Exercise materials Block Start
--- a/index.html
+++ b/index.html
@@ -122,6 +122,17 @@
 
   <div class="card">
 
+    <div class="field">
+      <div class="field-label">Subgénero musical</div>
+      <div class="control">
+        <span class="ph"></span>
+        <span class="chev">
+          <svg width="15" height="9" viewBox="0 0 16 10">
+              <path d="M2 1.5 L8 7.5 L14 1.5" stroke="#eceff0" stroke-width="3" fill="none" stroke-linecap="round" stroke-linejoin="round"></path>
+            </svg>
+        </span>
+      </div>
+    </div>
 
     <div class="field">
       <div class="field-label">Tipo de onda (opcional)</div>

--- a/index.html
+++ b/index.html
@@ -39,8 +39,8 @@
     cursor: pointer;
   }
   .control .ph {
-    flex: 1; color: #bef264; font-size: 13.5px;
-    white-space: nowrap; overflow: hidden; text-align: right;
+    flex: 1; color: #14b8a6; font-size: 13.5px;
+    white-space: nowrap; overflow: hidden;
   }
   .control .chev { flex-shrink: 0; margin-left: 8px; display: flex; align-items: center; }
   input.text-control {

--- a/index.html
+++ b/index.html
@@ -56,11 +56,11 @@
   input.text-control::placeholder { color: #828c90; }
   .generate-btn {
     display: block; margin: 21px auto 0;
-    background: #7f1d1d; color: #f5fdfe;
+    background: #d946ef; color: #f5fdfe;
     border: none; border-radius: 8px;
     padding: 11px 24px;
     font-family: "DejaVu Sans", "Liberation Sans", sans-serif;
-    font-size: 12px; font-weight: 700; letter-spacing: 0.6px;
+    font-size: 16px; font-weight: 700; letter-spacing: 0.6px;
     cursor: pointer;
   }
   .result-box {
Exercise materials Block End
§ **To do**: Every record, copied exactly, is the expected answer.

§ **Solution**:
--- a/index.html
+++ b/index.html
@@ -122,6 +122,17 @@
 
   <div class="card">
 
+    <div class="field">
+      <div class="field-label">Subgénero musical</div>
+      <div class="control">
+        <span class="ph"></span>
+        <span class="chev">
+          <svg width="15" height="9" viewBox="0 0 16 10">
+              <path d="M2 1.5 L8 7.5 L14 1.5" stroke="#eceff0" stroke-width="3" fill="none" stroke-linecap="round" stroke-linejoin="round"></path>
+            </svg>
+        </span>
+      </div>
+    </div>
 
     <div class="field">
       <div class="field-label">Tipo de onda (opcional)</div>

--- a/index.html
+++ b/index.html
@@ -39,8 +39,8 @@
     cursor: pointer;
   }
   .control .ph {
-    flex: 1; color: #bef264; font-size: 13.5px;
-    white-space: nowrap; overflow: hidden; text-align: right;
+    flex: 1; color: #14b8a6; font-size: 13.5px;
+    white-space: nowrap; overflow: hidden;
   }
   .control .chev { flex-shrink: 0; margin-left: 8px; display: flex; align-items: center; }
   input.text-control {

--- a/index.html
+++ b/index.html
@@ -56,11 +56,11 @@
   input.text-control::placeholder { color: #828c90; }
   .generate-btn {
     display: block; margin: 21px auto 0;
-    background: #7f1d1d; color: #f5fdfe;
+    background: #d946ef; color: #f5fdfe;
     border: none; border-radius: 8px;
     padding: 11px 24px;
     font-family: "DejaVu Sans", "Liberation Sans", sans-serif;
-    font-size: 12px; font-weight: 700; letter-spacing: 0.6px;
+    font-size: 16px; font-weight: 700; letter-spacing: 0.6px;
     cursor: pointer;
   }
   .result-box {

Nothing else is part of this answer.